** INPUT DATA follows **

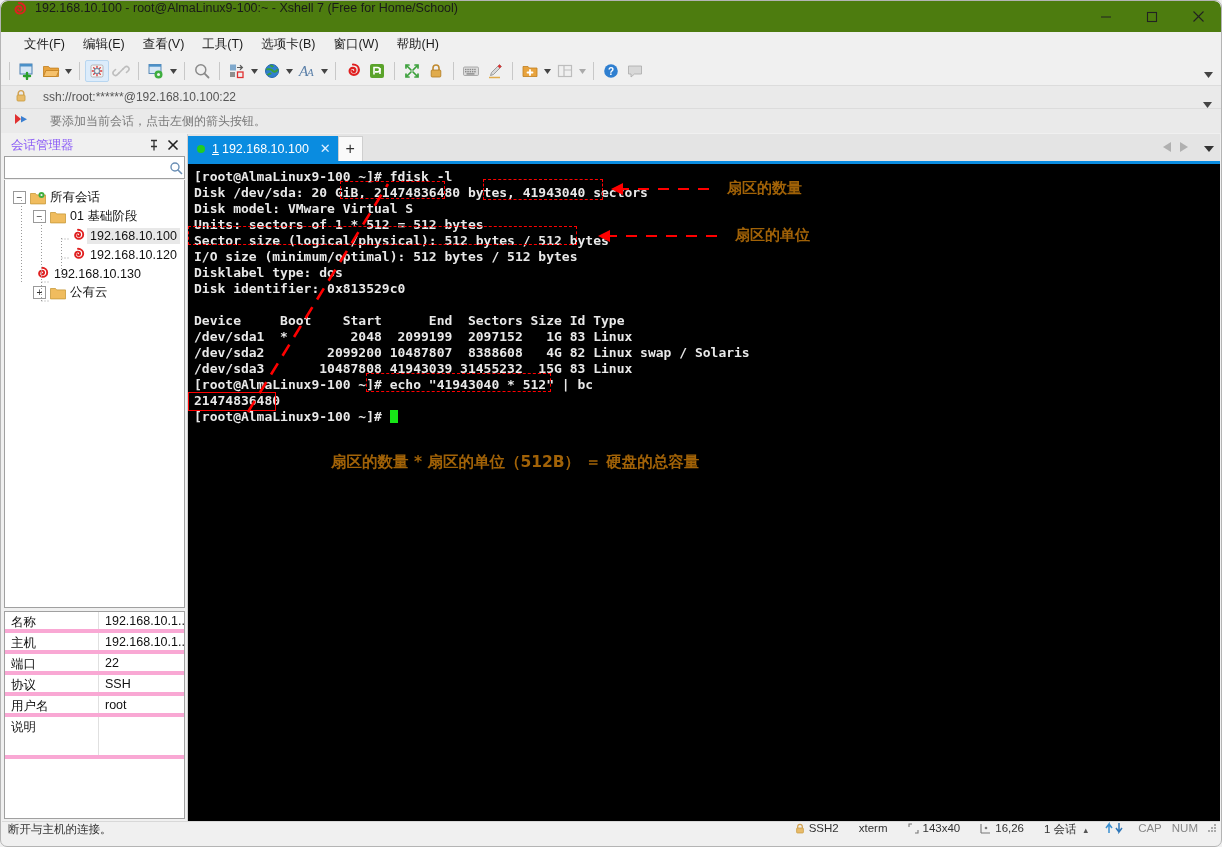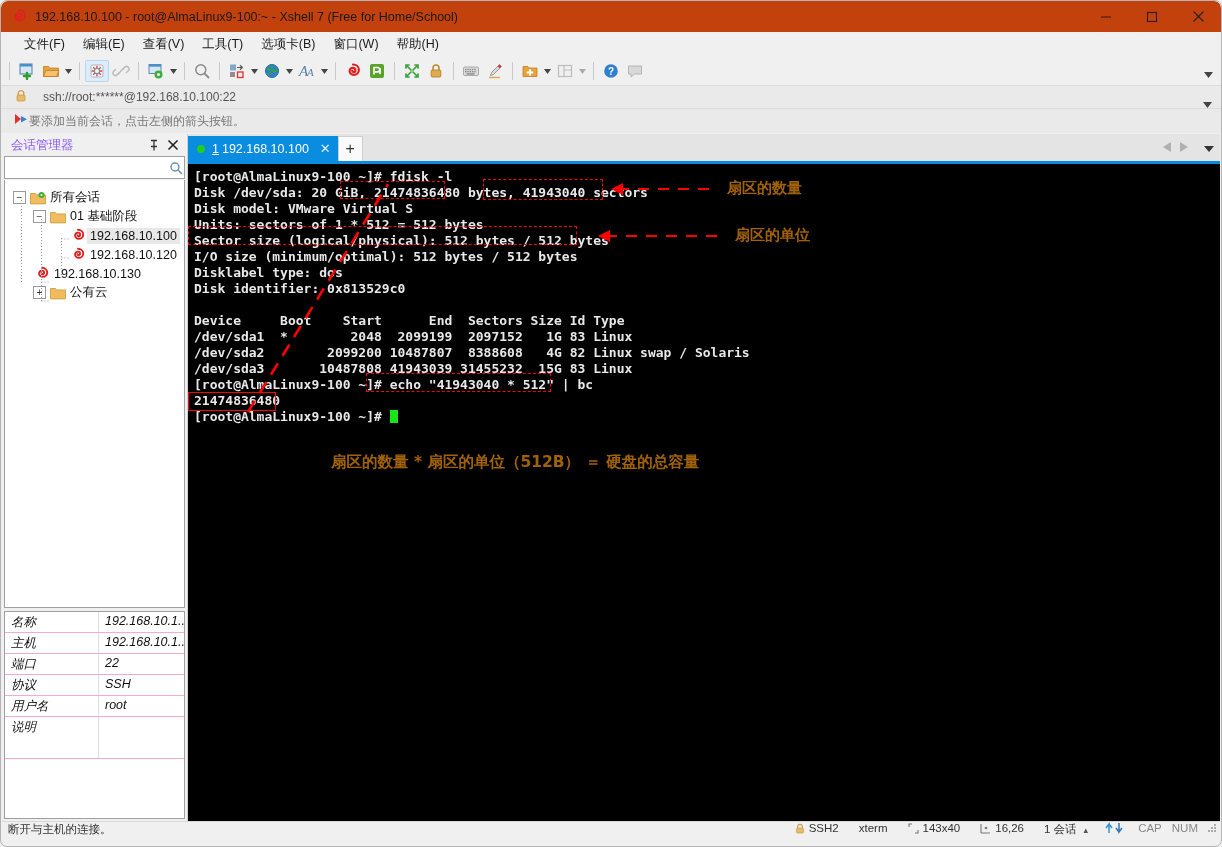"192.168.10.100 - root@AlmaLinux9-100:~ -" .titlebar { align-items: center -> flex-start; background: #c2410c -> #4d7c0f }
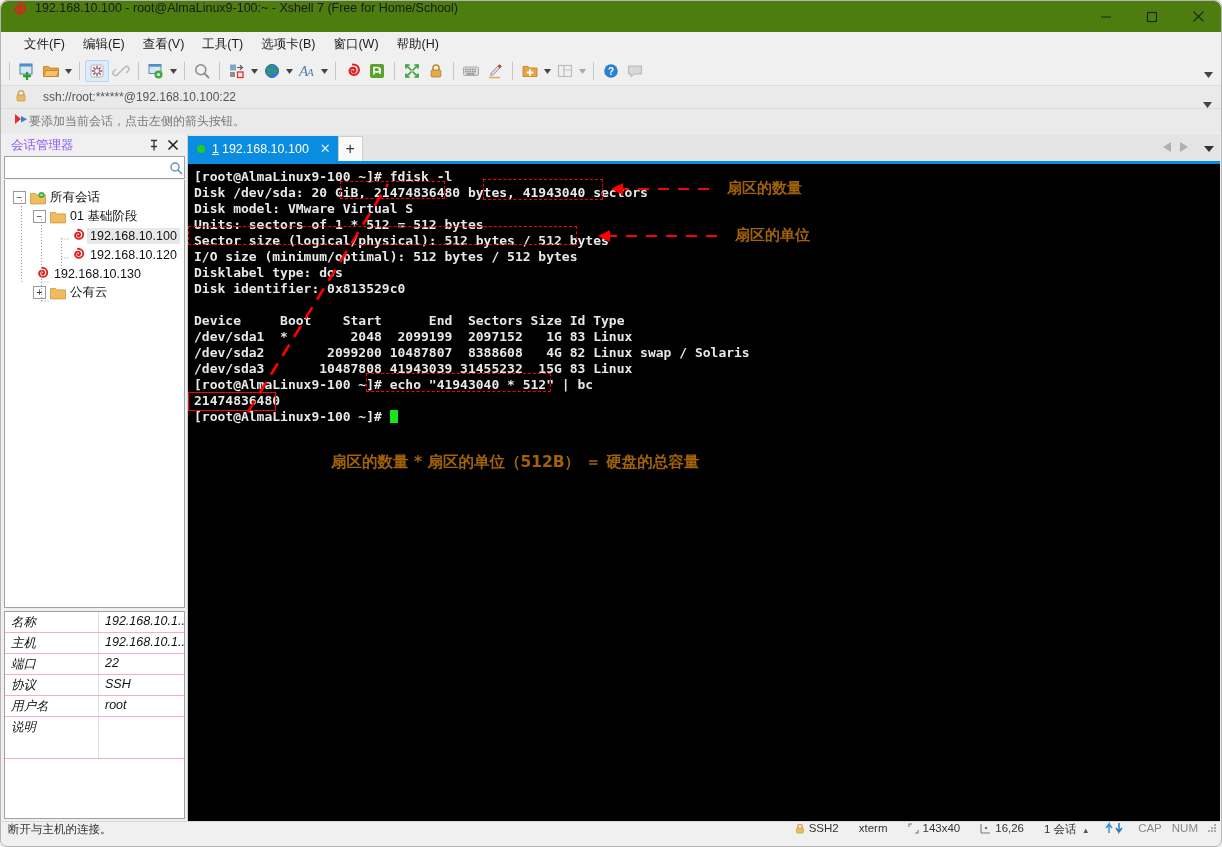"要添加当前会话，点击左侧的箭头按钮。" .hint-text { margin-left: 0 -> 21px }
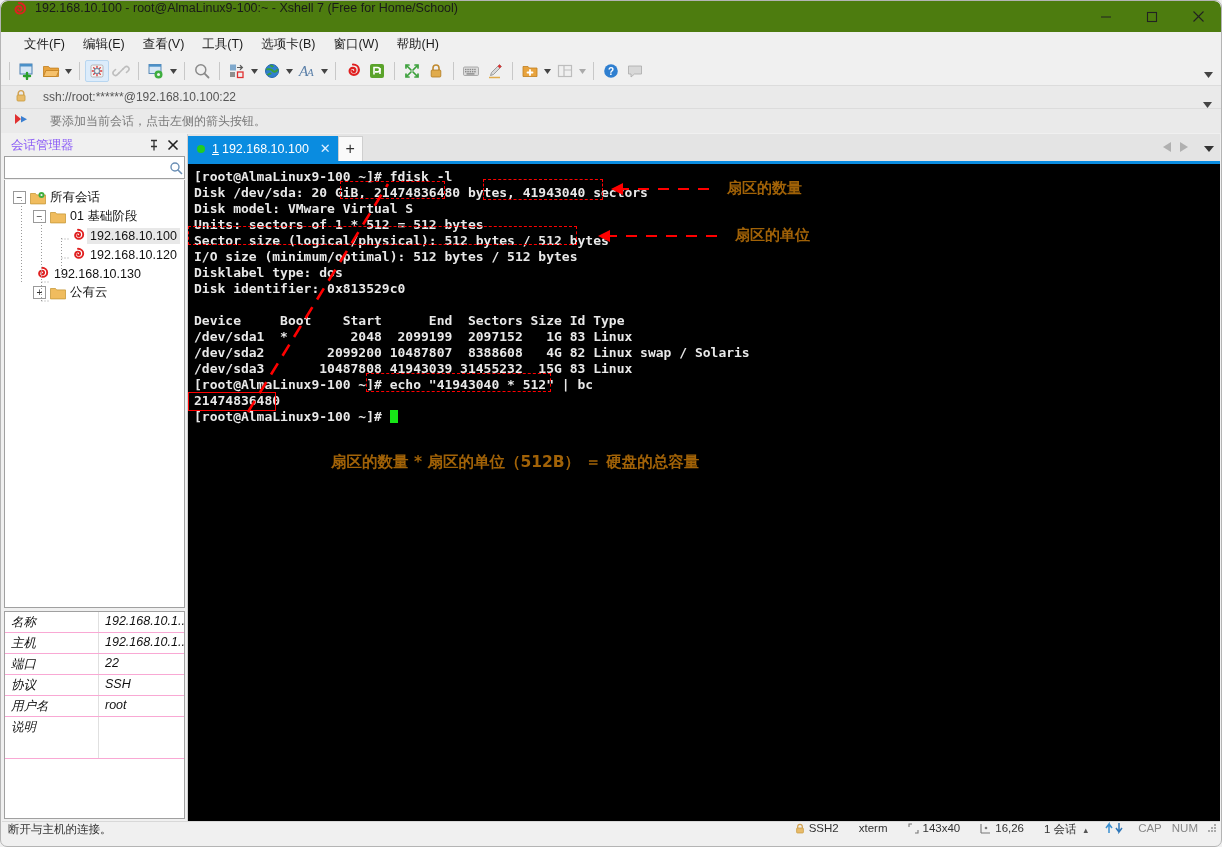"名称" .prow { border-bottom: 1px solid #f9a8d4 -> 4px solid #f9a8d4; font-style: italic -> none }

** End of INPUT DATA **
** INPUT DATA follows **

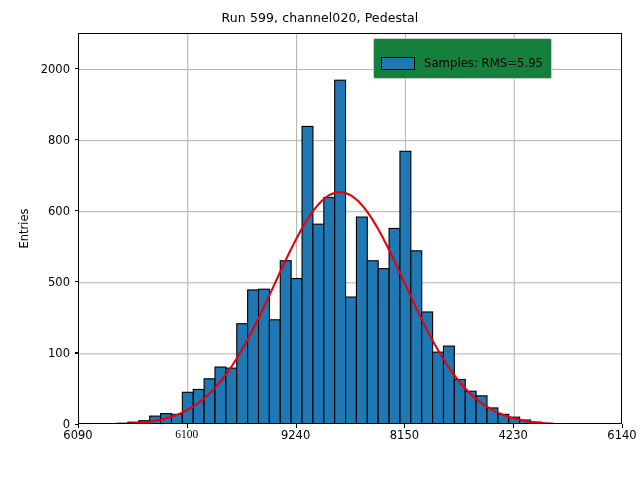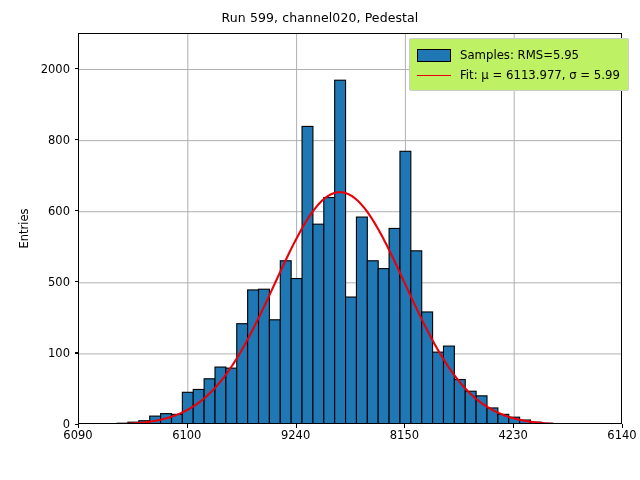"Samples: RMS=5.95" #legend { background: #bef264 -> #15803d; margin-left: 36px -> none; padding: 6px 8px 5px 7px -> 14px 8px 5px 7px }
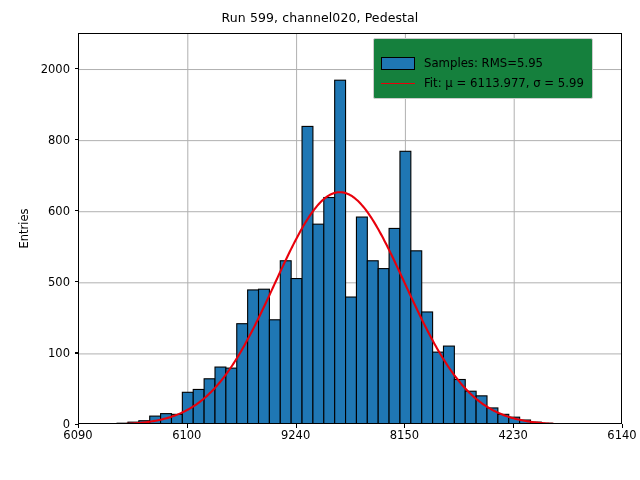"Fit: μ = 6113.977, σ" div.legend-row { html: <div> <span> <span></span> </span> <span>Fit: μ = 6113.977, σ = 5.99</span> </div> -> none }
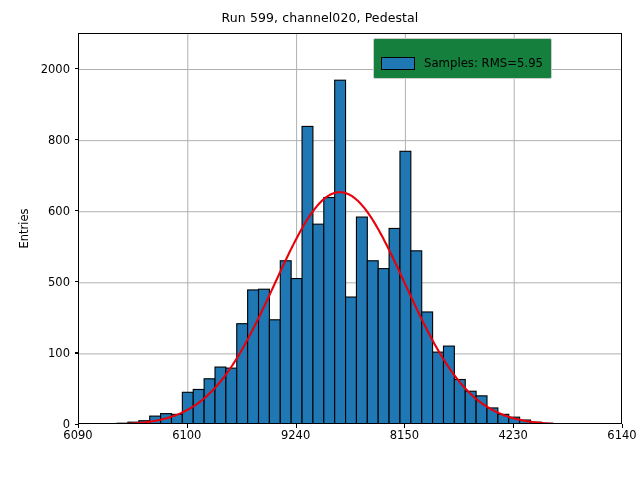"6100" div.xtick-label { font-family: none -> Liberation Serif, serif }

** End of INPUT DATA **
** INPUT DATA follows **

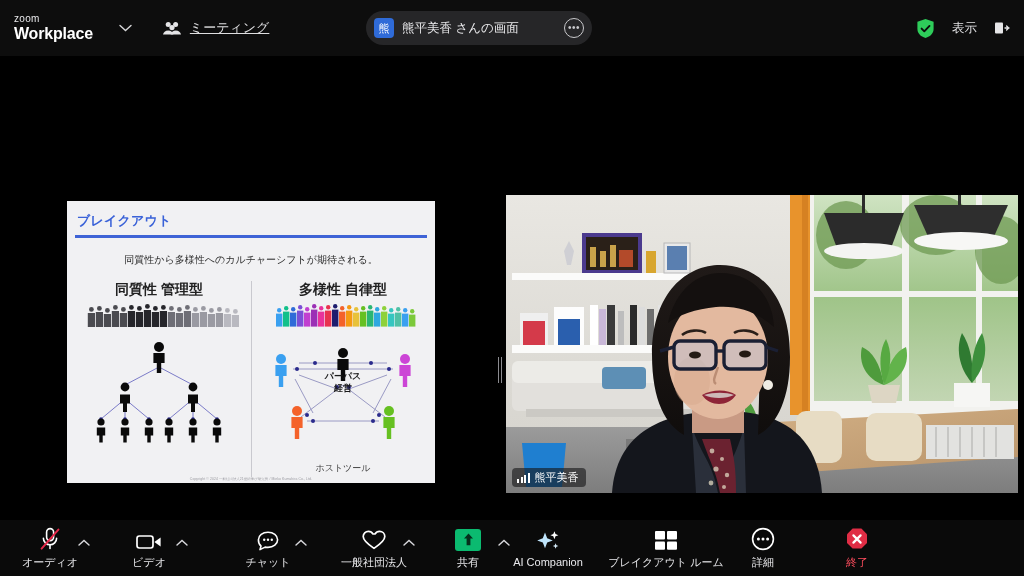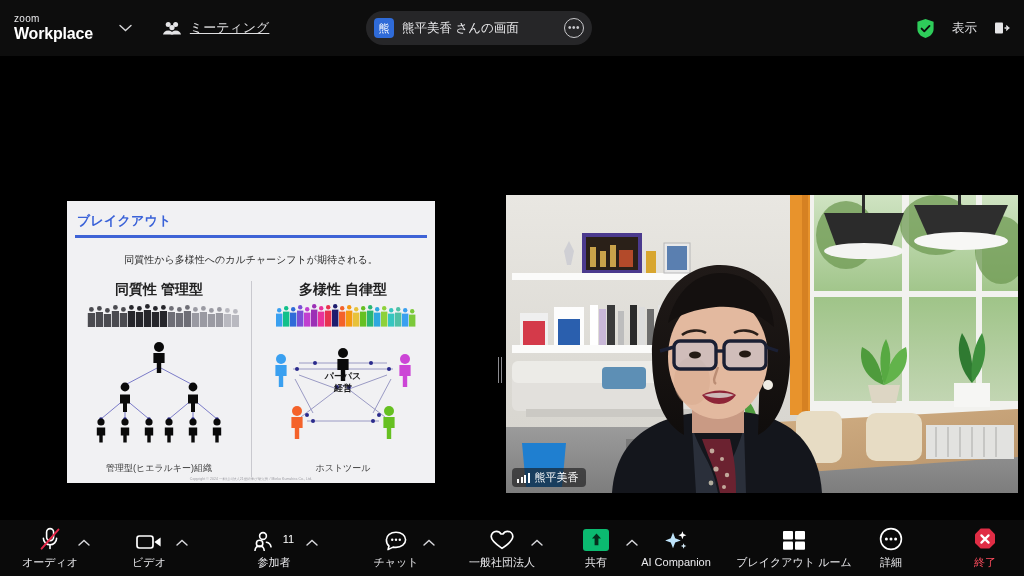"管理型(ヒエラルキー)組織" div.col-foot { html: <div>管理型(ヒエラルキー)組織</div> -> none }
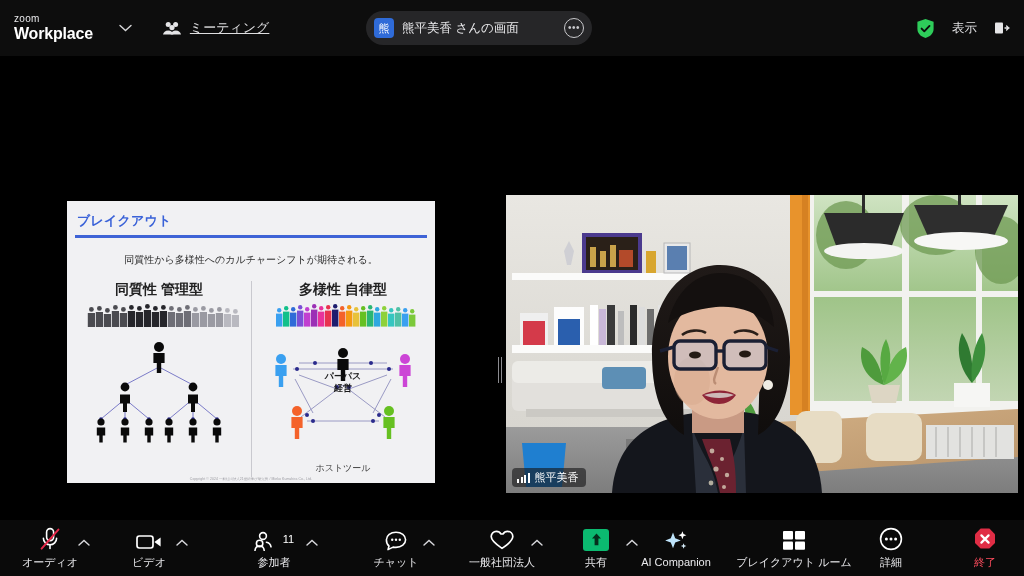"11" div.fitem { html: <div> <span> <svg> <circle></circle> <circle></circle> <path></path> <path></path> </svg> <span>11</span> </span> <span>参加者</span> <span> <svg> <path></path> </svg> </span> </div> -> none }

** End of INPUT DATA **

→ YOUR ASSIGNMENT: Copy needed, without pictures: the lines of the listing above from the line containing "align-items: center ->" up to and including the line containing "border-bottom: 1px solid", set down exactly.

→ SOLUTION FOR THIS PROBLEM:
"192.168.10.100 - root@AlmaLinux9-100:~ -" .titlebar { align-items: center -> flex-start; background: #c2410c -> #4d7c0f }
"要添加当前会话，点击左侧的箭头按钮。" .hint-text { margin-left: 0 -> 21px }
"名称" .prow { border-bottom: 1px solid #f9a8d4 -> 4px solid #f9a8d4; font-style: italic -> none }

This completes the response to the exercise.